## [Task goal]
Report how many lines in the data below hold "Disable", with no other words.

The records: Begin

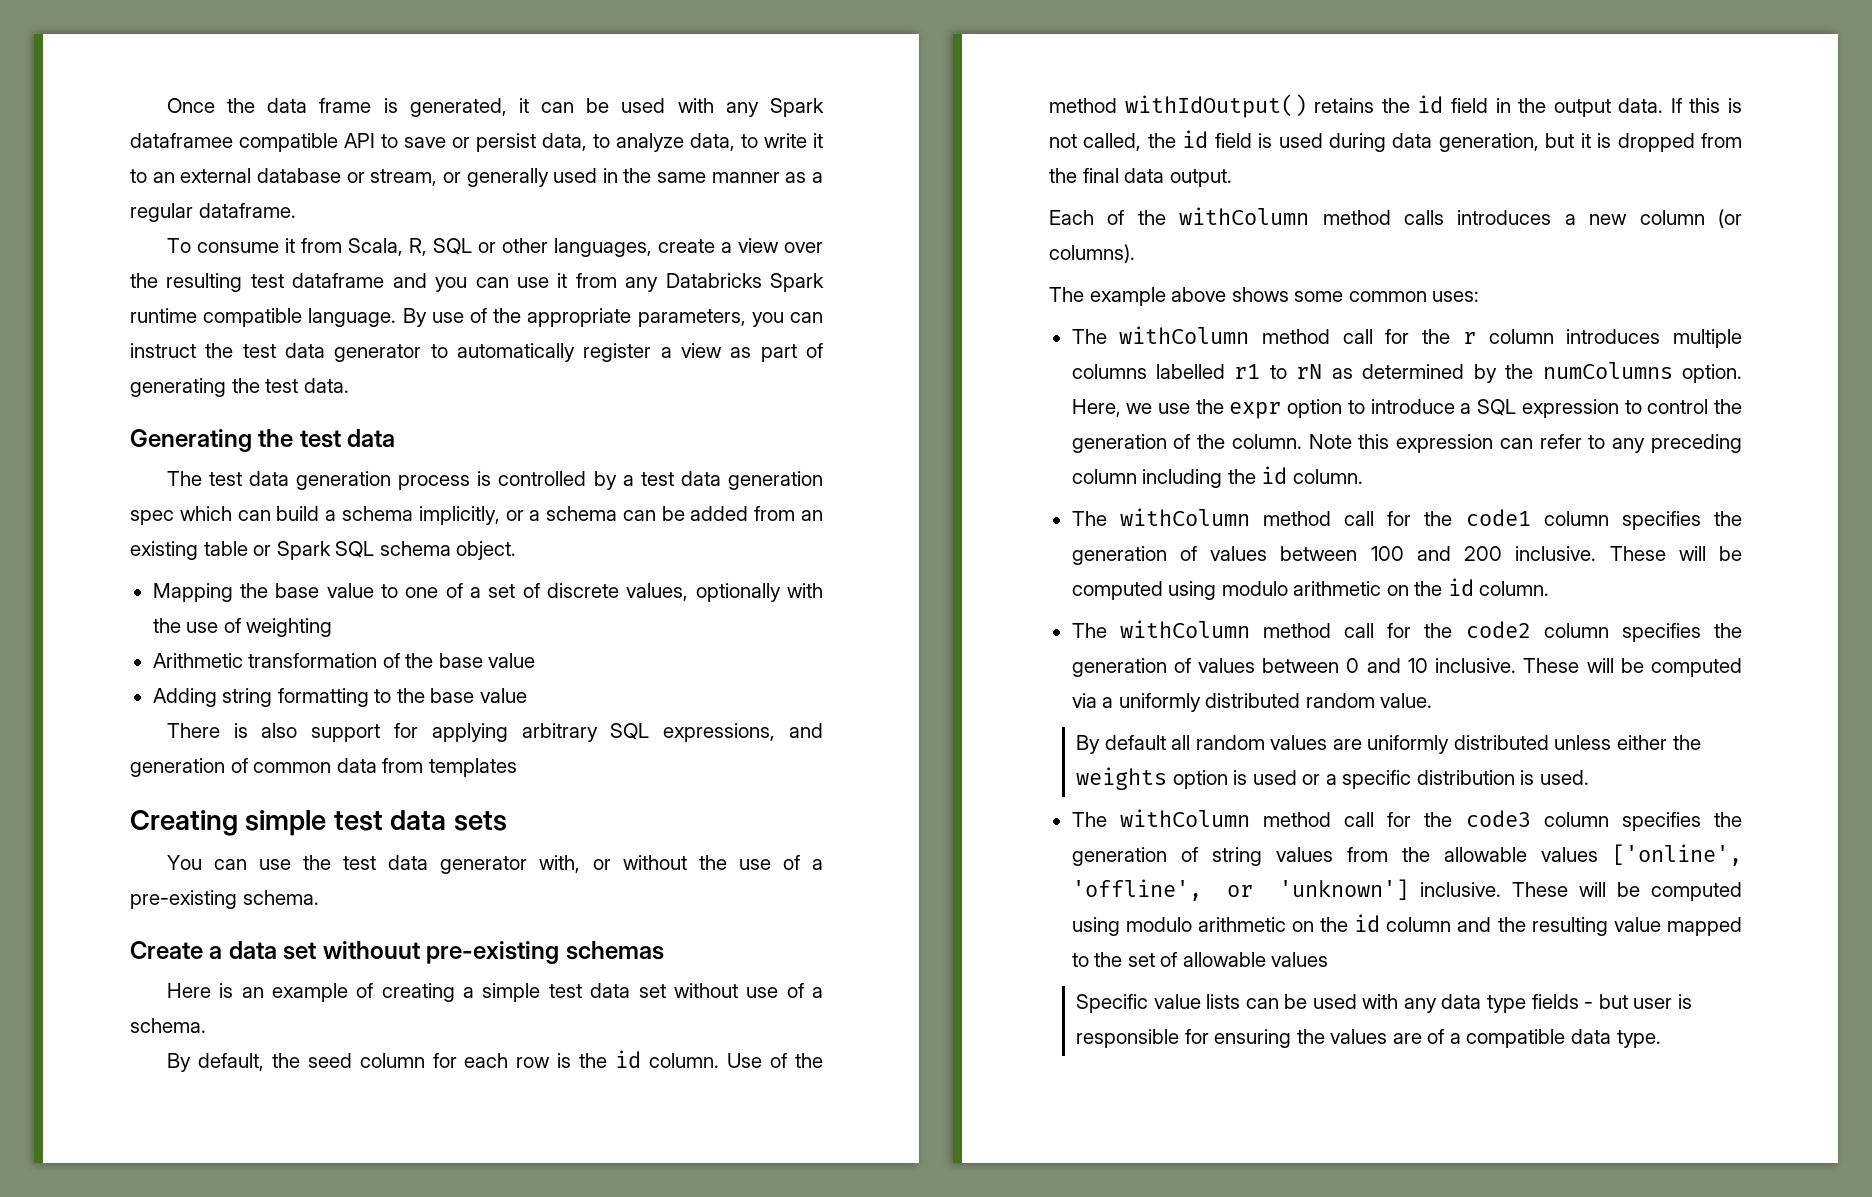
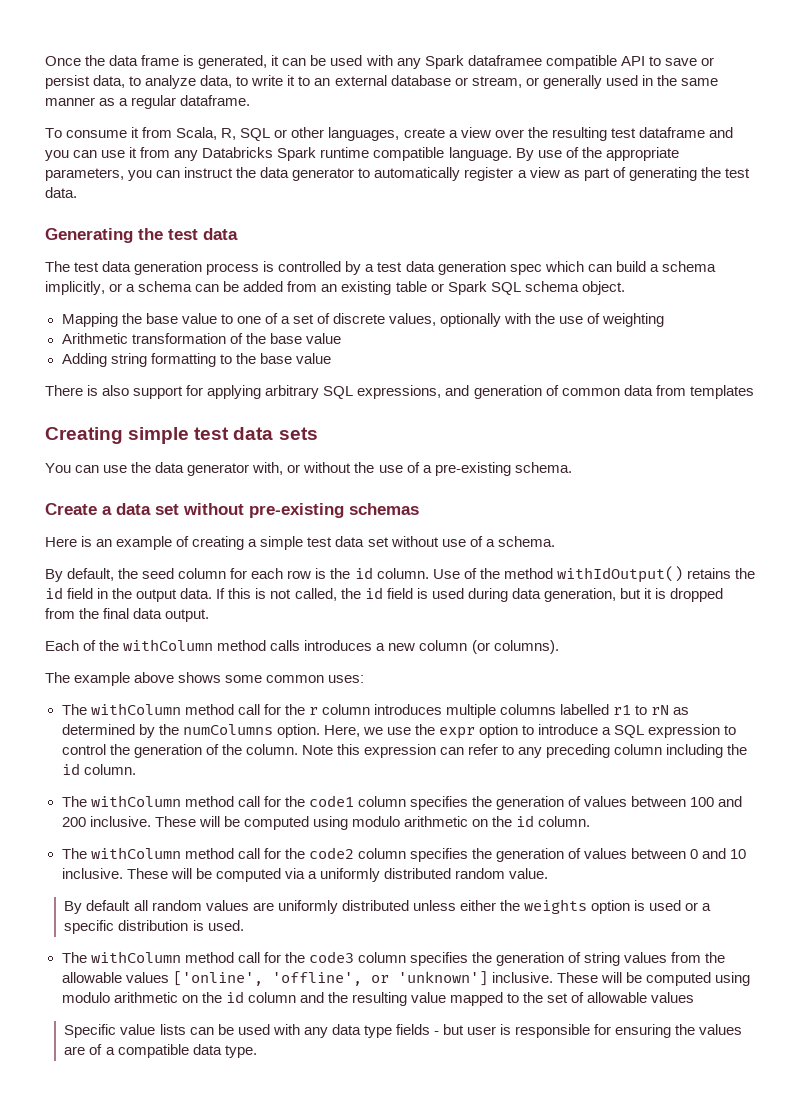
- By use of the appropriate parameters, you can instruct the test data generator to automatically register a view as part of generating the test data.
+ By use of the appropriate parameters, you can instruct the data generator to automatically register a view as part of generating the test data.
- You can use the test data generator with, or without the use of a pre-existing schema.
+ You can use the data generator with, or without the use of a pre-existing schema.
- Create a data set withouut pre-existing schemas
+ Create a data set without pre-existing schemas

The records: End
The records: Begin

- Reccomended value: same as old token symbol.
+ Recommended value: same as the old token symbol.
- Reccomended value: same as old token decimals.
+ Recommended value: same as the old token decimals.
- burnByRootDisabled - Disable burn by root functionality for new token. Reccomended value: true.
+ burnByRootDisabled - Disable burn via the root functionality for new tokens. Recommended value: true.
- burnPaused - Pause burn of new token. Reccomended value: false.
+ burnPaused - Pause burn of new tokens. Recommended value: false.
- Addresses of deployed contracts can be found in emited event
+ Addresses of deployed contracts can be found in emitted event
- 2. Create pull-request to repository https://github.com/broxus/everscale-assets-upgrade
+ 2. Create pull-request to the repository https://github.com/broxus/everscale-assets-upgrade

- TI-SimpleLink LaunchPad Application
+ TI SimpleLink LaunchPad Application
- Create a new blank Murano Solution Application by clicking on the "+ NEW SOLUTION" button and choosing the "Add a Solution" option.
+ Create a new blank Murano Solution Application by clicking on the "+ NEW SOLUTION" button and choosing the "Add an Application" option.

The records: End

## [Task answer]
2